Dao-AILab / flash-attention

Fast and memory-efficient exact attention
BSD 3-Clause "New" or "Revised" License
13.37k stars 1.22k forks source link

Failed to build dropout-layer-norm #587

Open vgoklani opened 11 months ago

vgoklani commented 11 months ago

Hey there,

I'm not able to build the dropout-layer-norm.

I used this Docker image: nvcr.io/nvidia/pytorch:23.09-py3 and then installed the flash-attention components via:

flash_attn_version=2.3.0

pip install flash-attn==${flash_attn_version}

cd

git clone https://github.com/HazyResearch/flash-attention \
    && cd flash-attention && git checkout v${flash_attn_version} \
    && cd csrc/fused_softmax && pip install . && cd ../../ \
    && cd csrc/rotary && pip install . && cd ../../ \
    && cd csrc/xentropy && pip install . && cd ../../ \
    && cd csrc/layer_norm && pip install . && cd ../../ \
    && cd csrc/fused_dense_lib && pip install . && cd ../../ \
    && cd csrc/ft_attention && pip install . && cd ../../ \
    && cd .. && rm -rf flash-attention

this is a subset of the traceback:

  The above exception was the direct cause of the following exception:                                                                                                                                                                                                                                                                    [380/1842]

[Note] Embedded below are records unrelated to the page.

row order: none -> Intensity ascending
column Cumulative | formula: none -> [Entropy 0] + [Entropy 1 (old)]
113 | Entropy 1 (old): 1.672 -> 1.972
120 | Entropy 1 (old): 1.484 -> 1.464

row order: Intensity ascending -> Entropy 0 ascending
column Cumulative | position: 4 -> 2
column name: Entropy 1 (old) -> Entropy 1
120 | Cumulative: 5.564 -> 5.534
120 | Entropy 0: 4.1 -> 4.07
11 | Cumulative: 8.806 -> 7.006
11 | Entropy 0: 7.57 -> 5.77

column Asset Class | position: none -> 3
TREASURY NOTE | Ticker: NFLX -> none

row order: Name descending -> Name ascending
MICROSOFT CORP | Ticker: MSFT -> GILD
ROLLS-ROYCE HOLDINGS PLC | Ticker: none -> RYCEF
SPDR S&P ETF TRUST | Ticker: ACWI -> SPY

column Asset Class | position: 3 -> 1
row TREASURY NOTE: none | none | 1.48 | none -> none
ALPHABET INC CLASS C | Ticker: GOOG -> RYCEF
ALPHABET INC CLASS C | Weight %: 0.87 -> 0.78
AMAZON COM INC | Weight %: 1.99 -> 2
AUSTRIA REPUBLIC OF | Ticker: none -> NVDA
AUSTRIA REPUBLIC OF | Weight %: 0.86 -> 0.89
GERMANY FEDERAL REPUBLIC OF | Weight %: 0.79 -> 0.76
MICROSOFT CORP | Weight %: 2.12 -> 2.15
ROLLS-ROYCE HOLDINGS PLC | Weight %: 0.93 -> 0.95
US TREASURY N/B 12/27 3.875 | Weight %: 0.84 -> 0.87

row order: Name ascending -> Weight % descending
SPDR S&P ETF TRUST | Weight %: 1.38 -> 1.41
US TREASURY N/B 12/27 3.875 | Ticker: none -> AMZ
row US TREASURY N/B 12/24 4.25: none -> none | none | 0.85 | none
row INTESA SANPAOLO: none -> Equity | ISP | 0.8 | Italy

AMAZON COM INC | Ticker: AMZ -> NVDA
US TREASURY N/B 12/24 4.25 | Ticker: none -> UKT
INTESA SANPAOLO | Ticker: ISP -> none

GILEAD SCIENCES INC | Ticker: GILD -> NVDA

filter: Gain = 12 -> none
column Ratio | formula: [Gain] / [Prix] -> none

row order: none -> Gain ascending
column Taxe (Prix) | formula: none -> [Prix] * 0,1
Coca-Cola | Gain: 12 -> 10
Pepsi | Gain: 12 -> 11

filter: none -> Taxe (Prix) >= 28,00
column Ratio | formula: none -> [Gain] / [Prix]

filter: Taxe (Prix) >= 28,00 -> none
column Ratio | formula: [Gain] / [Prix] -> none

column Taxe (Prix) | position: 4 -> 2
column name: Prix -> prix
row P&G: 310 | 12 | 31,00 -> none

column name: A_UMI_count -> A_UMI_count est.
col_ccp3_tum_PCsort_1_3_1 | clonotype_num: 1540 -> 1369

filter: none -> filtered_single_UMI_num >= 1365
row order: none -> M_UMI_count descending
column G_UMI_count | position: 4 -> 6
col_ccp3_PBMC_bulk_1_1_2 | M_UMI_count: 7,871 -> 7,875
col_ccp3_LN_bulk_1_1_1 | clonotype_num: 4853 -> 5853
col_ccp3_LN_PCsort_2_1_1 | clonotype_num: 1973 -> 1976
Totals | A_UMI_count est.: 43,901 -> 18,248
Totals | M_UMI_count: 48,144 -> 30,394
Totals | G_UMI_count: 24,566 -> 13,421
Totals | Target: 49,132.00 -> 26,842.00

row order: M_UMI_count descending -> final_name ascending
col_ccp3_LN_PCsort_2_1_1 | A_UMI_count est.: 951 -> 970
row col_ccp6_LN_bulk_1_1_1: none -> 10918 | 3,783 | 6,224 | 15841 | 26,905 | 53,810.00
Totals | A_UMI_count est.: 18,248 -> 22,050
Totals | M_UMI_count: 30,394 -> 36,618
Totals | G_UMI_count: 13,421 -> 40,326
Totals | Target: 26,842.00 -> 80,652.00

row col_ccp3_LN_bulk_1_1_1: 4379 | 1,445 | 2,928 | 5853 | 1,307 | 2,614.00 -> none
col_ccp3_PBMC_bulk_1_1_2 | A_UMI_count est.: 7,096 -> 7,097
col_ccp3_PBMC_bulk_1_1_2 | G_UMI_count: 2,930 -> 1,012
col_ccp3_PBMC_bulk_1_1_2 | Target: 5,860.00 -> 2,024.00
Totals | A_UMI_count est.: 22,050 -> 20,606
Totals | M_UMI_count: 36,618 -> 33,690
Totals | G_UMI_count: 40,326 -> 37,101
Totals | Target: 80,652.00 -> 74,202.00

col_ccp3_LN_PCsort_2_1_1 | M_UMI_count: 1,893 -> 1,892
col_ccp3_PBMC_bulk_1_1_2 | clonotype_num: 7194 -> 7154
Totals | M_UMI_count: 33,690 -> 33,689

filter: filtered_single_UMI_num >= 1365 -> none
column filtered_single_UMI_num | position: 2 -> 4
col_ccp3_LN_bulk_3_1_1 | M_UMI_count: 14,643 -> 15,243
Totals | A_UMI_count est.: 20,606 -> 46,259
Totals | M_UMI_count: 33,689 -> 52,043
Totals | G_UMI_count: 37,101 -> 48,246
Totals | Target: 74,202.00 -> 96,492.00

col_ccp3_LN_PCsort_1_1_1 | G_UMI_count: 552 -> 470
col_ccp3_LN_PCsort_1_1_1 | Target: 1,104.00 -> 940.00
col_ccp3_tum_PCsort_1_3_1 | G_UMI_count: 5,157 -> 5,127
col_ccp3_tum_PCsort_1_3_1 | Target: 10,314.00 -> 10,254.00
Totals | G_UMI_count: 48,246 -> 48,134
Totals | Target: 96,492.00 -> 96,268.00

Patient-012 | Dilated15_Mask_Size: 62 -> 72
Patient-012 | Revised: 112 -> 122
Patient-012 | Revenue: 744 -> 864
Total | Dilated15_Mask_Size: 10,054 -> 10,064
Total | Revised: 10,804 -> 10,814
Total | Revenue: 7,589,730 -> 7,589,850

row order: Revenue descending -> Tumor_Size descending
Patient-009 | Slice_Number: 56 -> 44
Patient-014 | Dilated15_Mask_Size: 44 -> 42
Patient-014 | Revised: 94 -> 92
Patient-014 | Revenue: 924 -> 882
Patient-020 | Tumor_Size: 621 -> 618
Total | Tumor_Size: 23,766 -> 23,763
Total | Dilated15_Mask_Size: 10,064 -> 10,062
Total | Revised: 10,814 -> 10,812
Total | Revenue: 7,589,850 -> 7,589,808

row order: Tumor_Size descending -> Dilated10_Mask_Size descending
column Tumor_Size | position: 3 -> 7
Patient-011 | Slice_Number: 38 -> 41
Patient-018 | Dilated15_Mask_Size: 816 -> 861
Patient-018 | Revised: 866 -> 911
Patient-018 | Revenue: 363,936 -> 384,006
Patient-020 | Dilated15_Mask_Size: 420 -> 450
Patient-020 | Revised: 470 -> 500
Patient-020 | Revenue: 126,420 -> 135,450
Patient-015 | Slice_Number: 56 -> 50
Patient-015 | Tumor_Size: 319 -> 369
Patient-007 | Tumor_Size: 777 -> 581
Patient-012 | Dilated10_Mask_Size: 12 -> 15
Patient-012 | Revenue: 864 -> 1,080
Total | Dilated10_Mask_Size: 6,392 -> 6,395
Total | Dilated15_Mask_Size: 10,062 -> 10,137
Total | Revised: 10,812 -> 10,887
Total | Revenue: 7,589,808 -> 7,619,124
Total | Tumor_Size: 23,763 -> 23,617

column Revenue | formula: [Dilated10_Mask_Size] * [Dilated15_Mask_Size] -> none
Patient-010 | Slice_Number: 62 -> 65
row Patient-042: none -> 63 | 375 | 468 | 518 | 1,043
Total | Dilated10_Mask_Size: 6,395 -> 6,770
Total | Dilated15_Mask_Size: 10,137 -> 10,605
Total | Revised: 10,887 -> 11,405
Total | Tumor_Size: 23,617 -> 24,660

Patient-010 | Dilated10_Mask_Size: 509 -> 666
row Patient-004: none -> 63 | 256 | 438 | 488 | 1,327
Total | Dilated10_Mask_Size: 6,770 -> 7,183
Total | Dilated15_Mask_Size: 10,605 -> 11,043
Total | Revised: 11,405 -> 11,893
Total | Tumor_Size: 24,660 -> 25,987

  Traceback (most recent call last):
    File "<string>", line 2, in <module>
    File "<pip-setuptools-caller>", line 34, in <module>
    File "/root/temp/flash-attention/csrc/layer_norm/setup.py", line 198, in <module>
      setup(
    File "/usr/local/lib/python3.10/dist-packages/setuptools/__init__.py", line 103, in setup
      return distutils.core.setup(**attrs)
    File "/usr/lib/python3.10/distutils/core.py", line 148, in setup
      dist.run_commands()
    File "/usr/lib/python3.10/distutils/dist.py", line 966, in run_commands
      self.run_command(cmd)
    File "/usr/local/lib/python3.10/dist-packages/setuptools/dist.py", line 989, in run_command
      super().run_command(command)
    File "/usr/lib/python3.10/distutils/dist.py", line 985, in run_command
      cmd_obj.run()
    File "/usr/local/lib/python3.10/dist-packages/wheel/bdist_wheel.py", line 364, in run
      self.run_command("build")
    File "/usr/lib/python3.10/distutils/cmd.py", line 313, in run_command
      self.distribution.run_command(command)
    File "/usr/local/lib/python3.10/dist-packages/setuptools/dist.py", line 989, in run_command
      super().run_command(command)
    File "/usr/lib/python3.10/distutils/dist.py", line 985, in run_command
      cmd_obj.run()
    File "/usr/lib/python3.10/distutils/command/build.py", line 135, in run
      self.run_command(cmd_name)
    File "/usr/lib/python3.10/distutils/cmd.py", line 313, in run_command
      self.distribution.run_command(command)
    File "/usr/local/lib/python3.10/dist-packages/setuptools/dist.py", line 989, in run_command
      super().run_command(command)
    File "/usr/lib/python3.10/distutils/dist.py", line 985, in run_command
      cmd_obj.run()
    File "/usr/local/lib/python3.10/dist-packages/setuptools/command/build_ext.py", line 88, in run
      _build_ext.run(self)
    File "/usr/lib/python3.10/distutils/command/build_ext.py", line 340, in run
      self.build_extensions()
    File "/usr/local/lib/python3.10/dist-packages/torch/utils/cpp_extension.py", line 865, in build_extensions
      build_ext.build_extensions(self)
    File "/usr/lib/python3.10/distutils/command/build_ext.py", line 449, in build_extensions
      self._build_extensions_serial()
    File "/usr/lib/python3.10/distutils/command/build_ext.py", line 474, in _build_extensions_serial
      self.build_extension(ext)
    File "/usr/local/lib/python3.10/dist-packages/setuptools/command/build_ext.py", line 249, in build_extension
      _build_ext.build_extension(self, ext)
    File "/usr/local/lib/python3.10/dist-packages/Cython/Distutils/build_ext.py", line 127, in build_extension
      super(build_ext, self).build_extension(ext)
    File "/usr/lib/python3.10/distutils/command/build_ext.py", line 529, in build_extension
      objects = self.compiler.compile(sources,
    File "/usr/local/lib/python3.10/dist-packages/torch/utils/cpp_extension.py", line 678, in unix_wrap_ninja_compile
      _write_ninja_file_and_compile_objects(
    File "/usr/local/lib/python3.10/dist-packages/torch/utils/cpp_extension.py", line 1590, in _write_ninja_file_and_compile_objects
      _run_ninja_build(
    File "/usr/local/lib/python3.10/dist-packages/torch/utils/cpp_extension.py", line 1933, in _run_ninja_build
      raise RuntimeError(message) from e
  RuntimeError: Error compiling objects for extension
  [end of output]

The other modules all built successfully.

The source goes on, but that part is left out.